Composer: Wolfgang Amadeus Mozart (b. 1756 - d. 1791)
Performance date: 06/07/2017
Venue: St. Brendan’s Church
Composition Year: 1784
Duration: 00:24:32
Recording Engineer: Richard McCullough, RTÉ lyric fm
Instrumentation Category:Quintet
Artists:
Christoffer Sundqvist -
[clarinet]
Joonas Ahonen -
[piano]
Hervé Joulain -
[horn]
Peter Whelan -
[bassoon]
Olivier Doise -
[oboe]
This Quintet is one of the most joyous works of music ever penned. Mozart himself, writing two months after its composition, described it as the best thing I have ever written in my life.
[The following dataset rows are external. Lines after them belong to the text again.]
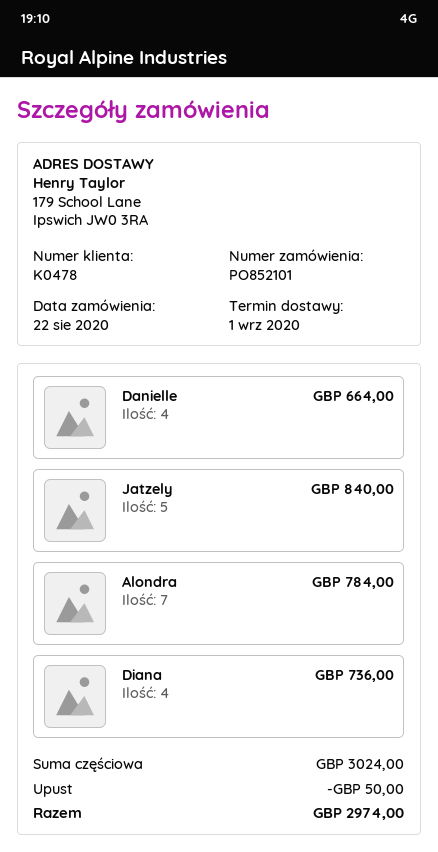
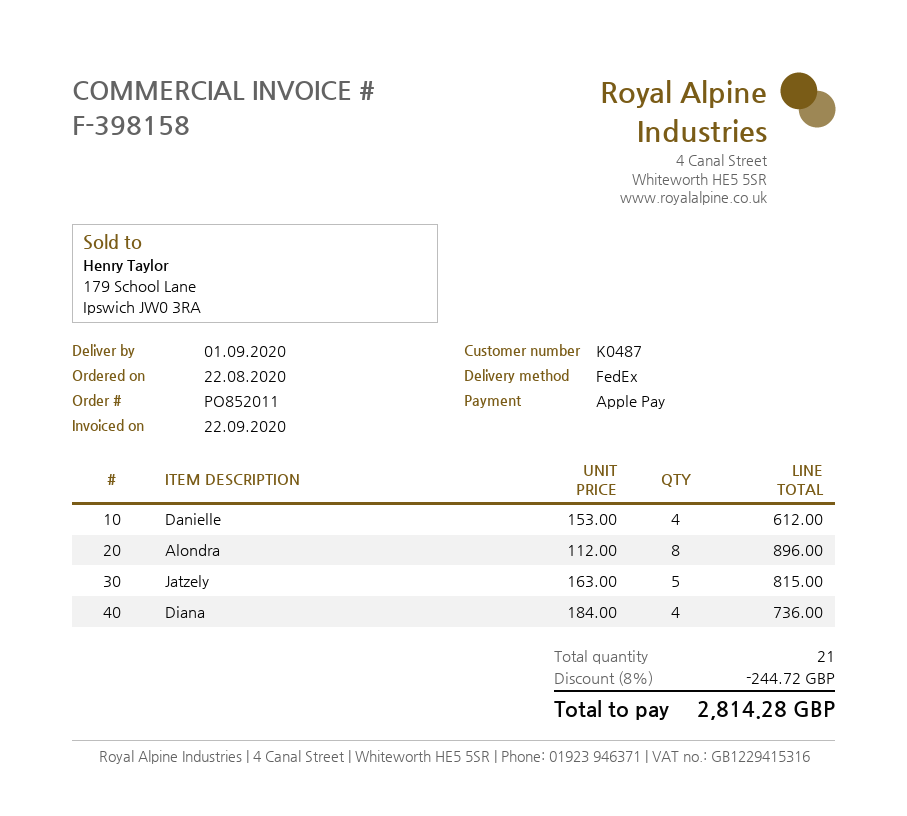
order number: PO852101 -> PO852011
customer number: K0478 -> K0487
Danielle: 4 for 664.00 -> 4 for 612.00
Jatzely: 5 for 840.00 -> 5 for 815.00
Alondra: 7 for 784.00 -> 8 for 896.00
discount: 50.00 -> 244.72
total: 2974.00 -> 2814.28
In the spring of 1784 Mozart was riding an incredible surge of popularity. He took part in twenty-two concert appearances in the space of a month many of them devoted to new works, such as the two wonderful piano concertos K.450 & K.451. The subscribers to his concerts were the cream of Viennese society and Mozart in his triple role as impresario, performer and composer was over the moon. But we must always remember the fickleness of the Viennese for only five years later Baron von Swieten was the only subscriber to Mozart’s proposed concert series in 1789.
One of the fashionable developments of the 1780’s had been the Harmonie or wind-band, often sextets or octets, which were hired to provide rich households with so-called Tafelmusik, just as in the last Act of Don Giovanni. The music for these occasions was often arrangements of popular opera melodies and, naturally, it meant that the Austrian capital boasted many fine wind players, which is reflected not only in Mozart’s wind serenades but also in the scoring of his piano concertos. All this woodwind activity is reflected in Mozart’s striking technical skill in writing for winds, where he knows to perfection exactly how each instrument lies.
This Quintet has the distinction of being on the first page of Mozart’s Catalogue of all my Works that he began in February 1784, alongside the four Piano Concertos K.449, 450, 451 & 453. Each entry is numbered with a title, date, orchestration and the first two or three bars of music.
The majestic Largo that opens the work immediately presents all the wind instrument both individually and together. Within his unusual group of instruments Mozart uses every opportunity to explore the differences in sonority and to create his glorious kaleidoscope of effects. The main Allegro is in the usual form of exposition, development and recapitulation, but the interest is primarily in the extraordinary way in which the instruments are both given their individual solo spots and combined with the others. The Larghetto achieves a form of such jewelled perfection that we instantly understand Mozart’s pride in his creation; each instrument including the piano is given absolutely equal status. The final Rondo is more reminiscent of the piano concertos with the novelty that all five instruments get their cadenza – entering one by one, oboe, clarinet, horn, bassoon and the piano – thus confirming their collective status as soloists.